そのため、一般的なダクト工事においては使われることは少ないでしょう。
保温フレキシブルダクト
ダクトを見ると、非常に入り組んでいることがわかります。
しかし、ダクトに使われる材質には、そこまで簡単に曲げたりできるものは少ないため、フレキシブルな継ぎ手が必要になってきます。
それが、ここで紹介するフレキシブルダクトです。
これは、ダクトの接続部に設置されるものになっていて、文字どおり保温効果があり、空調機で作られた空気のエネルギー損失を最小限に抑えることができるものです。
また、伸縮自在であるため、かなり柔軟にダクトを設定することができます。
基本的には、ダクトのカーブの部分などに使われることが多く、そういった場所では勢い良く風がダクトに衝突するため、音が発生してしまいます。
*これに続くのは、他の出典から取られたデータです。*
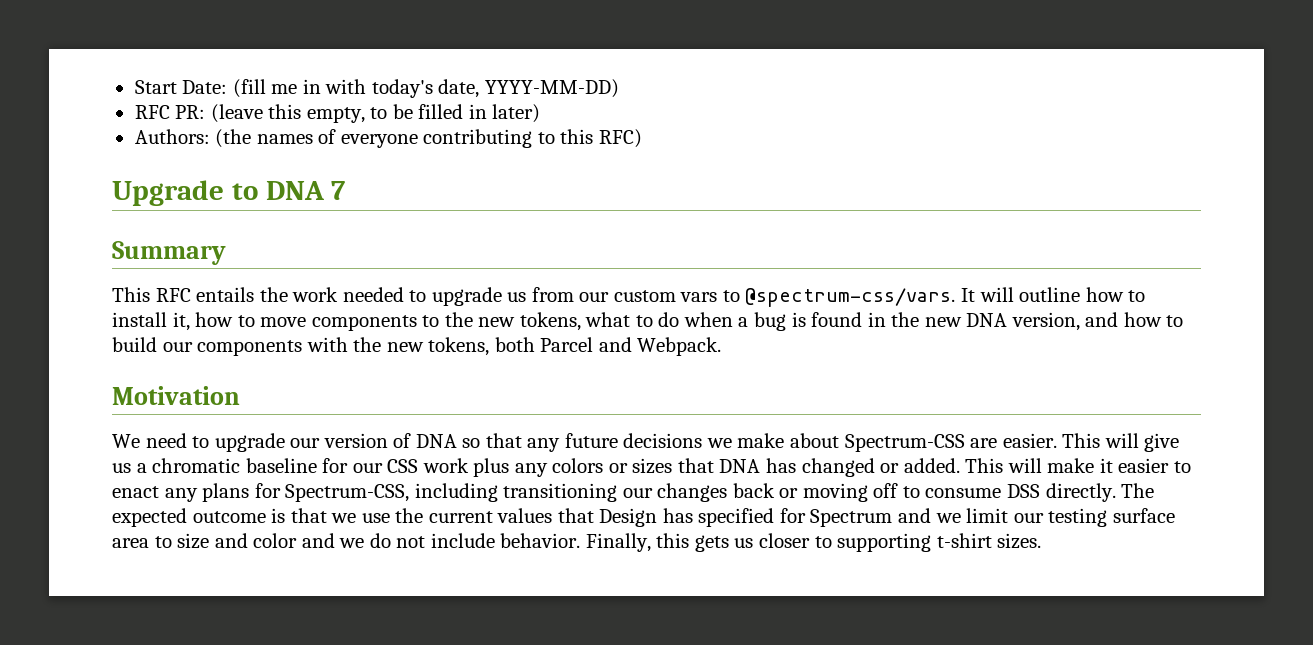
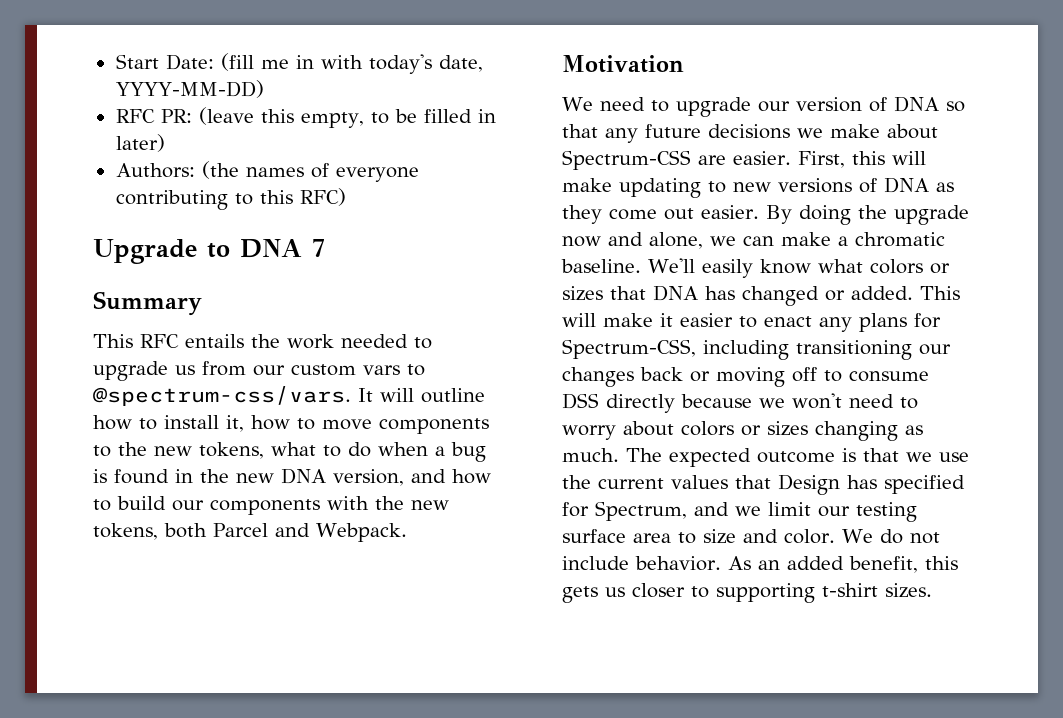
[1062,433,1180,452] [112,458,548,477] This will give us a chromatic baseline for our CSS work plus any -> [797,151,926,168] [562,177,954,198] [562,205,969,225] [562,232,945,249] [561,258,863,278] First, this will make updating to new versions of DNA as they come out easier. By doing the upgrade now and alone, we can make a chromatic baseline. We'll easily know what
[1045,483,1116,502] directly. -> [606,393,918,413] [562,421,923,441] [562,448,619,462] directly because we won't need to worry about colors or sizes changing as much.
[810,509,893,527] Spectrum -> [595,501,687,521] Spectrum,
[253,533,365,548] color and we -> [784,529,873,544] color. We
[585,533,651,552] Finally, -> [727,556,918,573] As an added benefit,

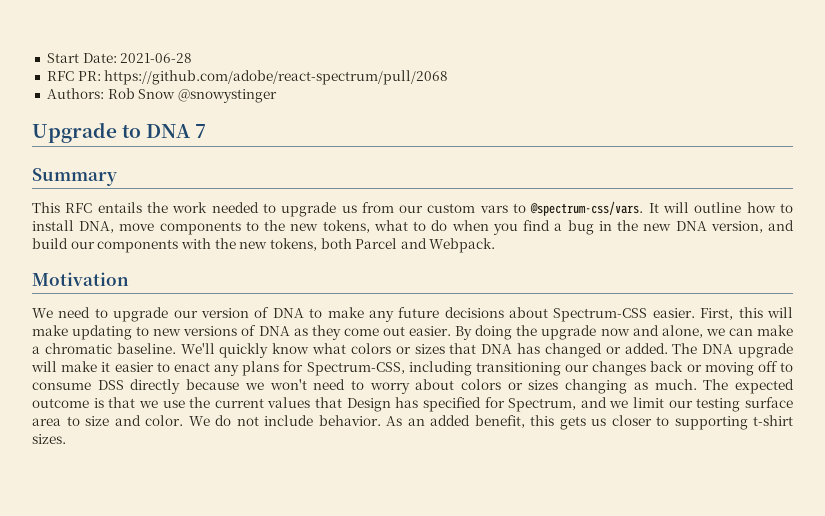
[220,53,483,74] [115,80,264,98] [115,107,496,128] [115,134,165,152] [115,161,419,182] [115,188,346,210] (fill me in with today's date, YYYY-MM-DD) // RFC PR: (leave this empty, to be filled in later) // Authors: (the names of everyone contributing to this RFC) -> [120,53,193,63] [46,70,449,85] [46,88,277,103] 2021-06-28 // RFC PR: https://github.com/adobe/react-spectrum/pull/2068 // Authors: Rob Snow @snowystinger
[226,415,315,432] it, how to -> [79,221,115,233] DNA,
[435,442,486,462] [93,469,169,484] a bug is found -> [492,220,594,235] you find a bug
[452,469,491,484] [93,499,111,511] how to -> (794, 225) none
[945,101,965,112] [562,124,598,138] so that -> [309,307,364,318] to make
[797,124,880,138] we make -> (504, 312) none
[698,155,726,165] are -> (648, 315) none
[701,259,753,278] easily -> [219,343,269,358] quickly
[920,286,960,300] This -> [672,343,794,358] The DNA upgrade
保温フレキシブルダクトは高い消音効果を備えていて、騒音問題の発生する可能性を軽減してくれます。
ロックウール
ロックウールは、保温などの目的として使われることが多いです。
保温性に優れているだけではなく、耐火性にも優れています。
素材の詳細としては、内部に石灰などを多く含んでいる鉱物を加工したものになっています。
ローバル
ローバルとは塗料です。
ローバルという企業が提供しており、そのまま企業名で呼ばれています。
どんなものかというと、亜鉛末塗料となっていて、塗布するだけで亜鉛メッキと同等の効果を得られるのです。
非常に高濃度になっている点にも注目です。
ローバルの特徴で特に注目すべき点は、金属のサビ防止でしょう。
非常に高い防サビ性能を備えていて、その耐用年数は溶融亜鉛メッキと同等であると言われています。
塗布するだけで、このような効果を期待できるため、かなり優れた素材だと言えるのではないでしょうか。
実は過去には石綿も使われていた
石綿をご存知でしょうか。
これはアスベストと言われるものですが、人体に有害な物質のため最近では徹底的に排除されました。
しかし、一昔前は、アスベストが空調ダクトに使われていたのです。
アスベストはダクトパッキンに使われていました。
しかも、ダクトパッキンはアスベスト含有率が高いものとして指定されており、アスベストの除去工事の際にも細心の注意が払われています。
ちなみに、ダクトパッキンというのは、ダクトとダクトを繋げる接続部に使われるパッキンのことを指しています。
アスベストは、安価で利用できるだけではなく、耐熱性、耐久性、耐薬品性など、非常に優れた素材になっているので、ダクトにも使われることになったのです。
もちろん、今ではアスベストを使うのは一切禁止になっています。
こちらも豆知識として覚えておくと良いでしょう。
まとめ
空調ダクトの素材について理解が深まったのではないでしょうか。
コストを考えれば、やはり亜鉛メッキ鋼板が一番の素材になってくるでしょう。
最も一般的に使われている素材で、安いからといって、決して強度がないというわけではありません。
用途に応じて厚さを変えることで柔軟に対応することができるのです。
また、高温多湿な環境においては、ガルバリウム鋼版が良いでしょう。
値段は高くなってしまいますが、特殊環境に向いている材質となっています。
見た目にもこだわるのならば、ステンレスをチョイスしたいところです。ステンレスの美しい光沢は、おしゃれなお店にもしっかりとマッチすることでしょう。
ただし、値段はガルバリウム鋼板以上となることを覚悟する必要があります。
研究室や病院などのさらに特殊な環境においては、塩ビ被覆鋼板が良いでしょう。
非常に特殊な環境で使われることが多く、薬品などに対しても強い素材です。